(Stored items)
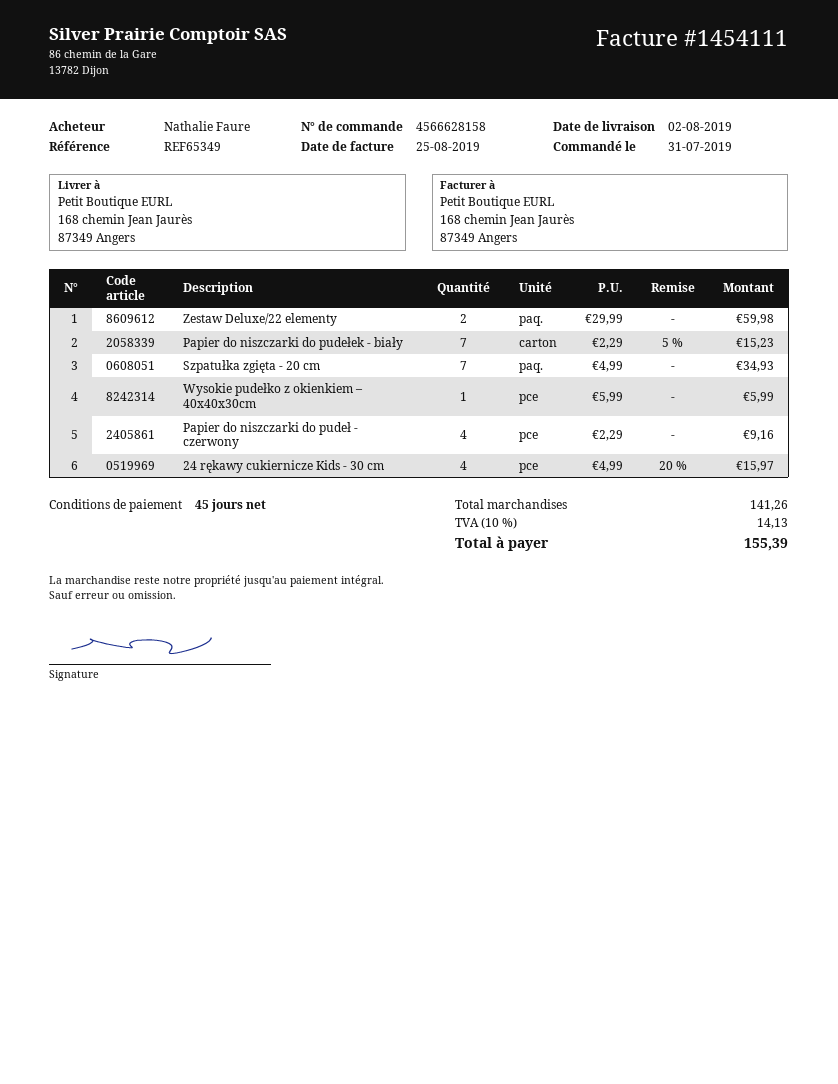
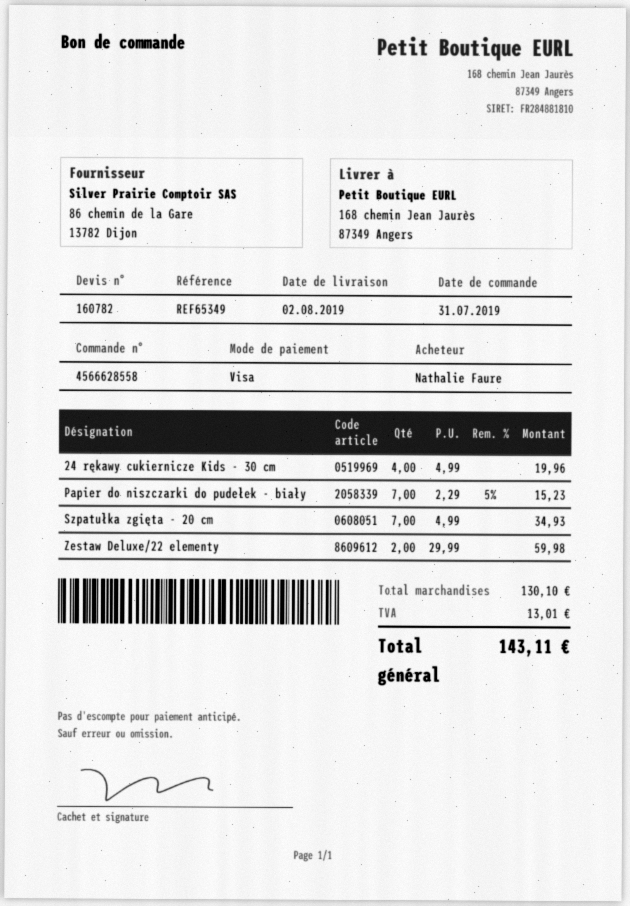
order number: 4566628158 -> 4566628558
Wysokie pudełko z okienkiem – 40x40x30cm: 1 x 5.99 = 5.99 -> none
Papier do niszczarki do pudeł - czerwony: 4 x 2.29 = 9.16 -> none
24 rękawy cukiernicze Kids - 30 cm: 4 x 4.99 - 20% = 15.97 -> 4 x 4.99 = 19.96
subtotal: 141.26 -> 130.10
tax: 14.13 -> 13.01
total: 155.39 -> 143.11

→ **Assignment**: Print all the lines above exactly as they are, but without the pictures.

→ **Result of the exercise**:
order number: 4566628158 -> 4566628558
Wysokie pudełko z okienkiem – 40x40x30cm: 1 x 5.99 = 5.99 -> none
Papier do niszczarki do pudeł - czerwony: 4 x 2.29 = 9.16 -> none
24 rękawy cukiernicze Kids - 30 cm: 4 x 4.99 - 20% = 15.97 -> 4 x 4.99 = 19.96
subtotal: 141.26 -> 130.10
tax: 14.13 -> 13.01
total: 155.39 -> 143.11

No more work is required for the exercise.